▶ _Task item_: Only lines holding the word "optional" are wanted. Copy them from the listing below.

▶ _Task input_:

+ + + + +

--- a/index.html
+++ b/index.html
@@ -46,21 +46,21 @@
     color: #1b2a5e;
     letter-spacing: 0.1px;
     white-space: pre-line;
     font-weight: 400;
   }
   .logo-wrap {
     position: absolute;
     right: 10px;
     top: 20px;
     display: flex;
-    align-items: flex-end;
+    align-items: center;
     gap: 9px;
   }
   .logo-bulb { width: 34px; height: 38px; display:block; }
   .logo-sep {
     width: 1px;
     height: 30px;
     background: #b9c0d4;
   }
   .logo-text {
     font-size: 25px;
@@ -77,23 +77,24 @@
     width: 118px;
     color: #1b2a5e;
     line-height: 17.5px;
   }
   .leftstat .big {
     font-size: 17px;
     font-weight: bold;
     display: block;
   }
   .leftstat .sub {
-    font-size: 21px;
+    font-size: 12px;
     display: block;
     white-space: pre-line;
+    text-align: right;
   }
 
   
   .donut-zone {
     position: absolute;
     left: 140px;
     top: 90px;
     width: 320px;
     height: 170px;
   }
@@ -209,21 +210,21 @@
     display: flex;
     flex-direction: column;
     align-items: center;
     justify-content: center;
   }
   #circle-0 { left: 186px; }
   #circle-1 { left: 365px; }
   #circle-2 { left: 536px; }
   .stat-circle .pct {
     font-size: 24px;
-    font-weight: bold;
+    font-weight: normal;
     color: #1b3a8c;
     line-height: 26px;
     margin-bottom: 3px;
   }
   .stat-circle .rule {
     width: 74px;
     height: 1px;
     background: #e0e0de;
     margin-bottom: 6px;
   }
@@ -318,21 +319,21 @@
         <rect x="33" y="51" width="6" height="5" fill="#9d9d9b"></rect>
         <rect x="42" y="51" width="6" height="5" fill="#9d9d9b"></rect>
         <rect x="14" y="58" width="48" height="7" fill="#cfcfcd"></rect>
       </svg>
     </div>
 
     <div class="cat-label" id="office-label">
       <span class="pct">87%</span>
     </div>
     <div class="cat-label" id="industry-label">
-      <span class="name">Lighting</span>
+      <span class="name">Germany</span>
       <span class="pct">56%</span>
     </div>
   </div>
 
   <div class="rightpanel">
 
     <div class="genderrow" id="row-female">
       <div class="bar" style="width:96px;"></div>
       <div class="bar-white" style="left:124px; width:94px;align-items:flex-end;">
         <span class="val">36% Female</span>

+ + + + +

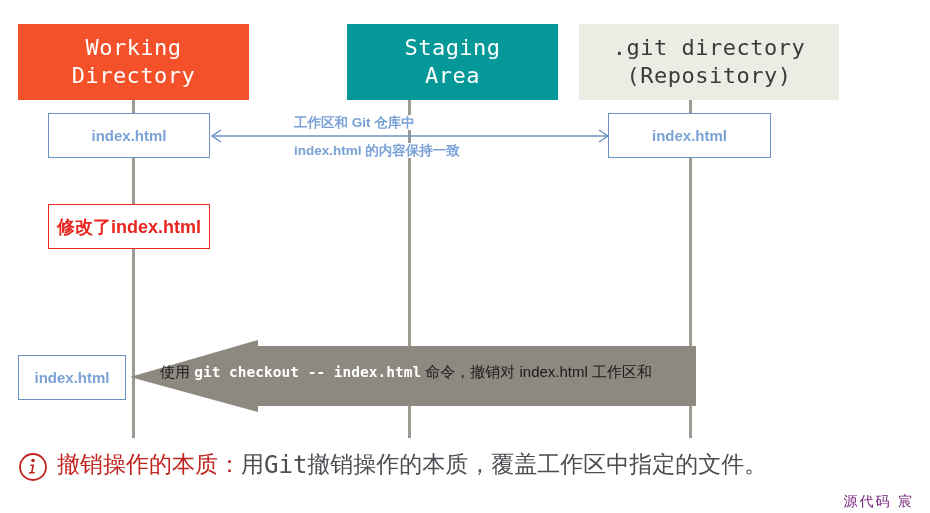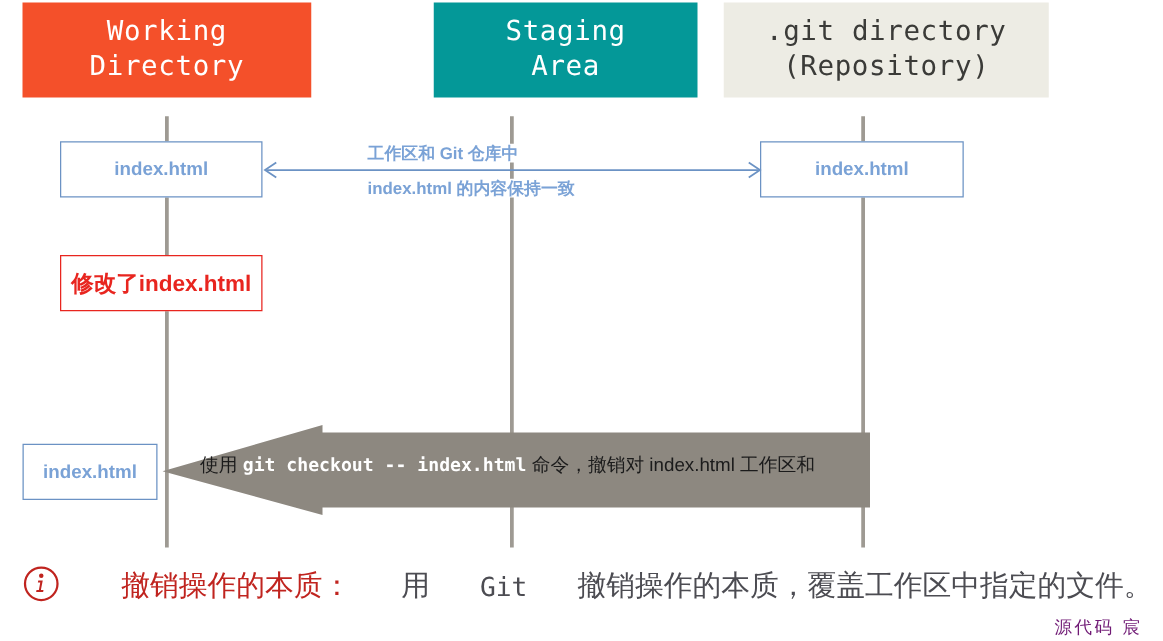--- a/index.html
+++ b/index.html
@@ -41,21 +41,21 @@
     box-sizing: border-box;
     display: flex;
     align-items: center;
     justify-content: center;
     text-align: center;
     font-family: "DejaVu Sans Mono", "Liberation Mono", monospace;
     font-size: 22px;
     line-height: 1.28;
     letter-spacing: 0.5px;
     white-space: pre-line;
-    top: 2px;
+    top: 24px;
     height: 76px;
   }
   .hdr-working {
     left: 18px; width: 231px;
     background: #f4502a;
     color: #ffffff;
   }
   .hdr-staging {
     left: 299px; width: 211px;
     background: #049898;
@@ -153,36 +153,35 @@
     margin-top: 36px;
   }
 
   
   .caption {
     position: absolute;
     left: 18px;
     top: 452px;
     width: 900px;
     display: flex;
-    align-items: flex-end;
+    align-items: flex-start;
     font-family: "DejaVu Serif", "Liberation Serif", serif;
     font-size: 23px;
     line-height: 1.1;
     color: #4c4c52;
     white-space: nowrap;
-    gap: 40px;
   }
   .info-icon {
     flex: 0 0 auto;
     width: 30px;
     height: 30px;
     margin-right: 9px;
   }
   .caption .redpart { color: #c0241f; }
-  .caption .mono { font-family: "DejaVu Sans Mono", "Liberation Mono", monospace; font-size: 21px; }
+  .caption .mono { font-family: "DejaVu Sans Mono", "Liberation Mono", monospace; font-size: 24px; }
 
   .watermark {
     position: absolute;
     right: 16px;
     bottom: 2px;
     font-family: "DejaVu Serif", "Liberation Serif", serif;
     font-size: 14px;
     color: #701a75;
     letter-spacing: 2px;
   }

+ + + + +

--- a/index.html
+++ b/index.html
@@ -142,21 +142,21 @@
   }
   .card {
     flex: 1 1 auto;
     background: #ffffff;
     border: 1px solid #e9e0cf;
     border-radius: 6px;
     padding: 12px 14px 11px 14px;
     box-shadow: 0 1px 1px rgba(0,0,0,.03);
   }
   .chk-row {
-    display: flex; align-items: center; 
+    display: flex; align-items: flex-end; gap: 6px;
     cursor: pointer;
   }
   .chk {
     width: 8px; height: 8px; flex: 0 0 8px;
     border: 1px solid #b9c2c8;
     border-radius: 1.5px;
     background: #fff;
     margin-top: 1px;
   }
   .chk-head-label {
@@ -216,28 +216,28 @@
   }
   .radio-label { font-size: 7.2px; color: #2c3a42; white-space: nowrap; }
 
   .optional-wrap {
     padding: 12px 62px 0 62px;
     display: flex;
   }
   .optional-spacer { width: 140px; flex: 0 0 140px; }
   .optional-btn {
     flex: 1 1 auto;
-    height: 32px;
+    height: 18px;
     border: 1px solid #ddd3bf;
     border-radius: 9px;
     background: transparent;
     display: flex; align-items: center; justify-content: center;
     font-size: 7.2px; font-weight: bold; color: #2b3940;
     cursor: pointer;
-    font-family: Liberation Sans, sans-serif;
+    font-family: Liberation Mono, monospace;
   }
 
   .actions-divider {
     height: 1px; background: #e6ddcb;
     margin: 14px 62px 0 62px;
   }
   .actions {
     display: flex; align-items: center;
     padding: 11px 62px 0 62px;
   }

+ + + + +

▶ _Reply to the exercise_:
   .optional-wrap {
   .optional-spacer { width: 140px; flex: 0 0 140px; }
   .optional-btn {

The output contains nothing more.